Saturday, August 9, 2014

The reality of it all......


Learn from yesterday, live for today, and hope for tomorrow.  – Unknown

 Well, I can’t believe another 4+ months have elapsed since I last wrote in my blog.  I guess I just haven’t felt “inspired.”  I would like to believe that old adage “no news is good news,” but I’m really not sure if that’s true in this case.  Oh, I suppose it is to a certain extent.  Every day I’m alive is good news, and I’m thankful for that.  But I have to admit that some days I just feel so crappy I feel like crawling into a hole.  Today is one of those days.  So why am I writing in my blog when I feel so crappy?!  I dunno.  I can’t answer that question.  I guess I just feel like writing about “reality,” and the reality is that I have good days and bad days.  Some days (a lot of days) I feel so good that I really can’t even believe I have stage IV cancer – like, certainly that diagnosis must be wrong!  Other days (like today) are quite the opposite.  Don’t worry, though, I’m sure I’ll get feeling better as the day goes on.

Last time I wrote (back in March), I had just started radiation, started Zometa infusions again, and I was waiting to hear from the pharmaceutical companies about patient assistance with the wickedly expensive drugs Dr. Sprawls wanted me to start.  I finished the radiation but unfortunately didn’t see much benefit from it.  I’m doing the Zometa infusions monthly – they’re painless really, and hopefully they are doing some good – what IS a pain is that they have SUCH a hard time finding a vein for the IV.  It usually takes 3-4 tries, they usually end up in the back of the hand, and then I can’t move my (right) hand/arm for the entire infusion (roughly 2 hours) for fear the needle will pop out of the vein.  It’s minor, really.  I guess I’m just in a “whiny, complainy” mood today.  As for the drugs – good news there – I was approved for patient assistance/compassionate need from both pharma companies and am getting both drugs free for a year! 

Some more good/bad news – last time I had my blood drawn (at the end of June), one of my tumor markers had gone down (yay!), but the other one had gone up…..again (boo!).  I have another blood draw at the end of this month, and of course I’m HOPING for good news – I HOPE they both went down!  I have an appointment with Dr. Sprawls on 8/29.

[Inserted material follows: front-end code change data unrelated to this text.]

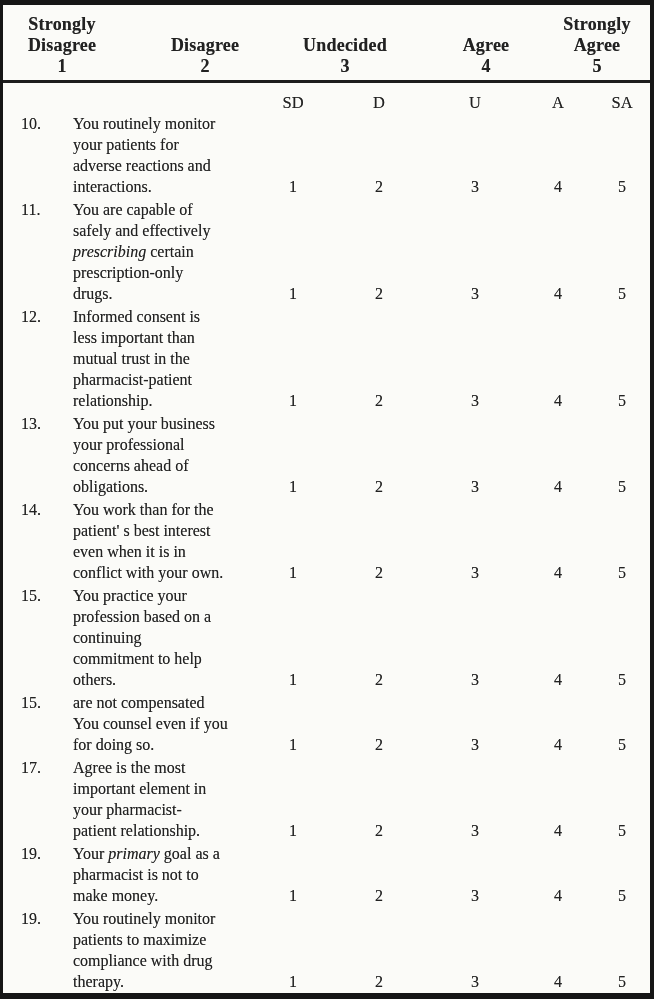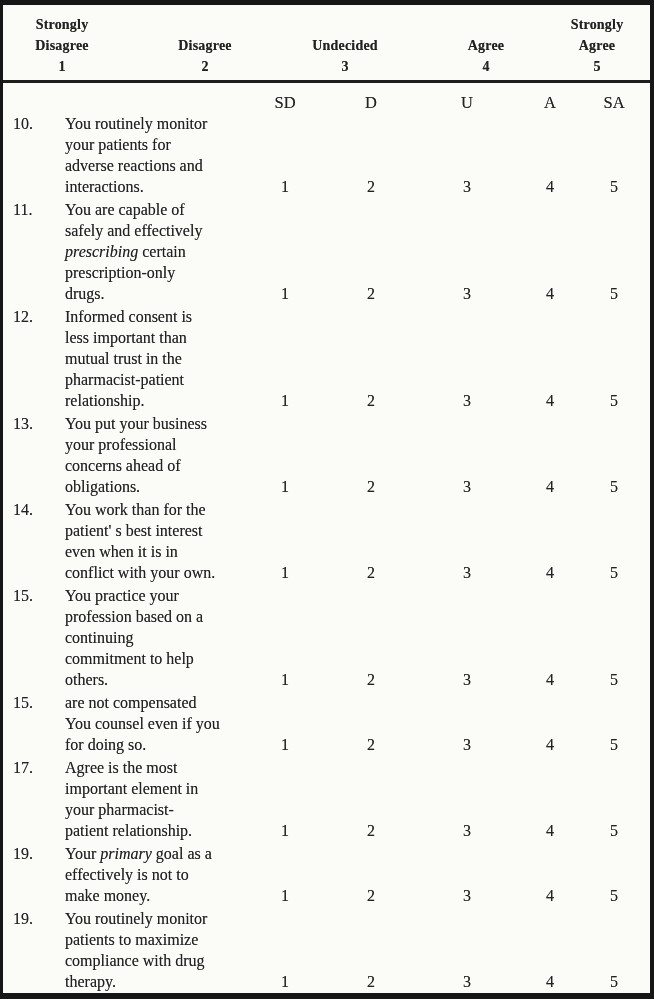--- a/index.html
+++ b/index.html
@@ -25,34 +25,34 @@
   .scale-header {
     position: relative;
     height: 75px;
     border-bottom: 3px solid #1d1d1d;
   }
   .scale-option {
     position: absolute;
     bottom: 3px;
     text-align: center;
     font-weight: bold;
-    font-size: 14px;
+    font-size: 18px;
     line-height: 21px;
     letter-spacing: 0.2px;
   }
   .pos-strongly-disagree { left: 11px;  width: 96px; }
   .pos-disagree          { left: 147px; width: 110px; }
   .pos-undecided         { left: 284px; width: 116px; font-family: Liberation Serif, serif; }
   .pos-agree             { left: 433px; width: 100px; }
   .pos-strongly-agree    { left: 544px; width: 100px; }
   
   .row {
     display: grid;
     grid-template-columns: 52px 190px 60px 112px 80px 86px 42px;
-    padding-left: 10px;
+    padding-left: 18px;
   }
   .abbrev-row {
     margin-top: 9px;
     font-size: 16.5px;
     line-height: 21px;
   }
   .items {
   }
   .item-row {
     align-items: end;
@@ -221,21 +221,21 @@
         <div class="rating">1</div>
         <div class="rating">2</div>
         <div class="rating">3</div>
         <div class="rating">4</div>
         <div class="rating">5</div>
       </div>
       <div class="row item-row">
         <div class="item-number">19.</div>
         <div class="item-text">
           <div class="text-line">Your <em>primary</em> goal as a</div>
-          <div class="text-line">effectively is not to</div>
+          <div class="text-line">pharmacist is not to</div>
           <div class="text-line">make money.</div>
         </div>
         <div class="rating">1</div>
         <div class="rating">2</div>
         <div class="rating">3</div>
         <div class="rating">4</div>
         <div class="rating">5</div>
       </div>
       <div class="row item-row">
         <div class="item-number">19.</div>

And yet some more good news – we traded our Subaru (manual transmission) in on a Ford Focus (automatic transmission), and I think getting rid of all that shifting has helped my hip quite a bit.  This past week we also moved to a different campground – one with a swimming pool – and I’ve been doing self-imposed pool therapy/exercises daily, which seems to be helping significantly.  After only 3 days, I’m walking much better – still limping, still have pain, and still can’t do long distances – but there is definite improvement. 

Okay folks, I guess I’m done rambling for today.  Sorry I’m not in a very cheery mood today, but I’m very optimistic it will get better.  Have no fear, most of the time I’m still upbeat, positive, hopeful, and optimistic.  

One day at a time……live life to the fullest…….and enjoy every moment!